We put our stats on the first cards and they were quickly outdated (before they even came) and I also discovered at the conference that our stats weren’t near as impressive in comparison to the other bloggers as I had thought they were. Some people put headshots on their cards as well, but in our situation that isn’t possible due to having multiple owners and writers for our site, but you can definitely to it. I like to see social media handles so that I can follow you right on social media and that’s how I connect your face to your blog. Also, make sure that everything is very clear and easy to read.

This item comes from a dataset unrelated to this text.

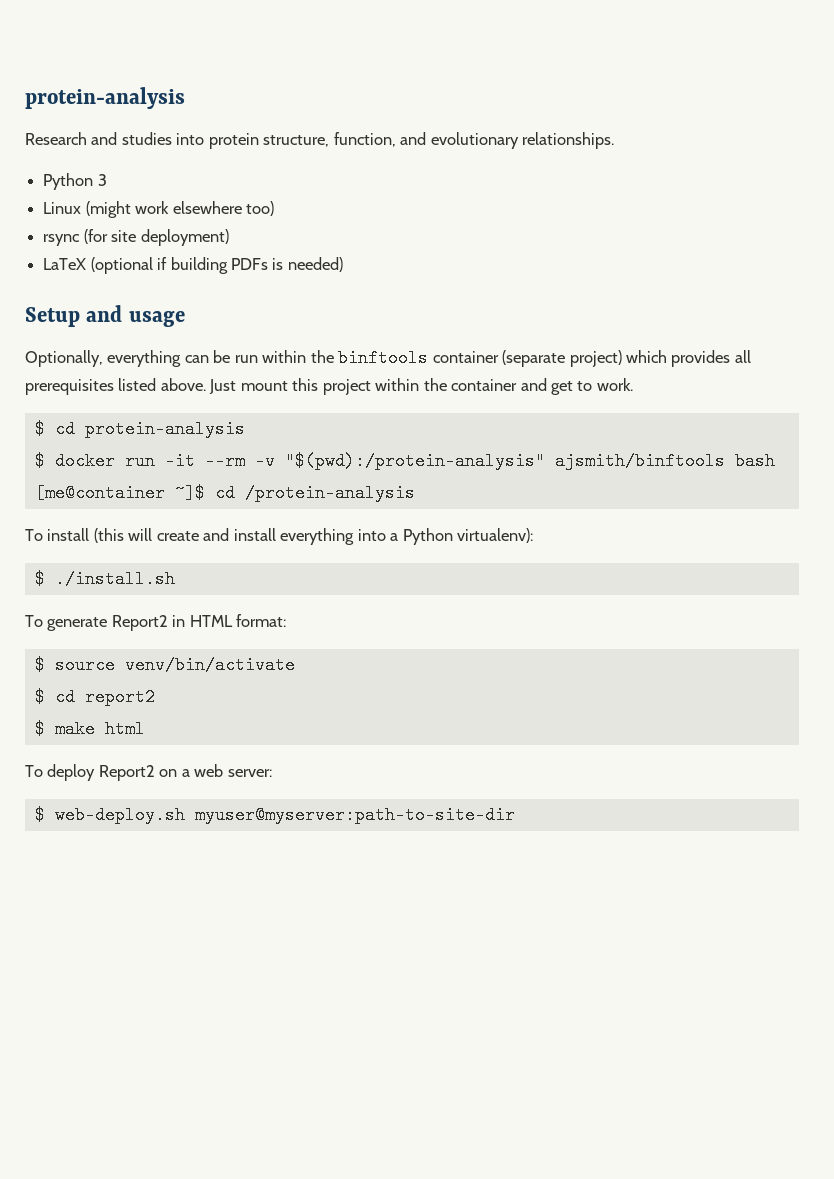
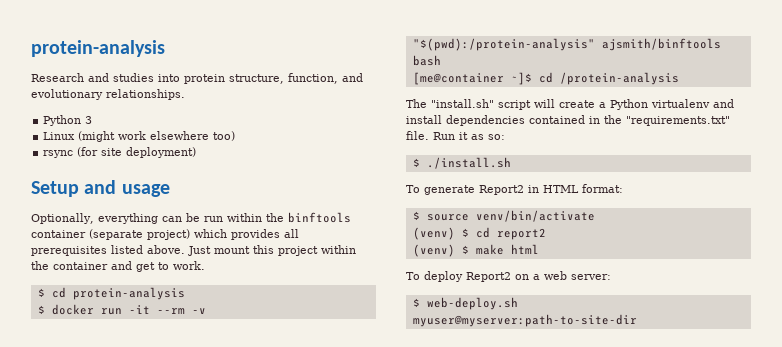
[43,257,343,274] // LaTeX (optional if building PDFs is needed) -> (197, 152) none
[25,528,533,545] To install (this will create and install everything into a Python virtualenv): -> [406,99,734,110] [406,115,730,126] [406,131,505,140] The "install.sh" script will create a Python virtualenv and install dependencies contained in the "requirements.txt" file. Run it as so:
(295, 665) none -> [412,227,455,240] (venv)
(155, 697) none -> [412,244,455,257] (venv)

I’ve been in situations where people have handed me their business card, then bounced. Don’t do that! If we aren’t talking and chatting, I’ll have no idea who you are or what’s going on. If you hand someone your card, be sure you connect. How you connect depends on your goals for the conference. Maybe you’re looking for VA work. Perhaps you’re looking for people to link up with for a series. You can talk to them about that and jot a quick note on your card to remind them what you spoke about. I.E “Girl on frugal living” because you spoke about frugal living.
What to Wear To A Blog Conference
It’s usually business casual. You don’t want to be too fancy, but you don’t want to be in jeans in a t-shirt either. There will likely be brands and PR reps there and you want to make sure that you are representing your brand in the correct light. You don’t need to wear a suit, and maybe even jeans and a nice t-shirt are okay. If you’re a fashion blogger, be sure to show your fashion! This is a chance to represent you and what your blog is about! You’ll also want to take pictures and get tagged on social media as well. You came for a reason, so be sure to show your friends and followers that you’re there and take blogging seriously. People don’t go to these conferences and spend this money just to have a “mommy vacation.”
If you’ve never gone to a blogging conference, you should seriously consider it. It’s something where you get to go and network with other people. I now recognize people from the conference in the different groups I’m in across social media and can put a person or personality with their social media, You also never know when you might need someone with a certain skill set or vice-versa.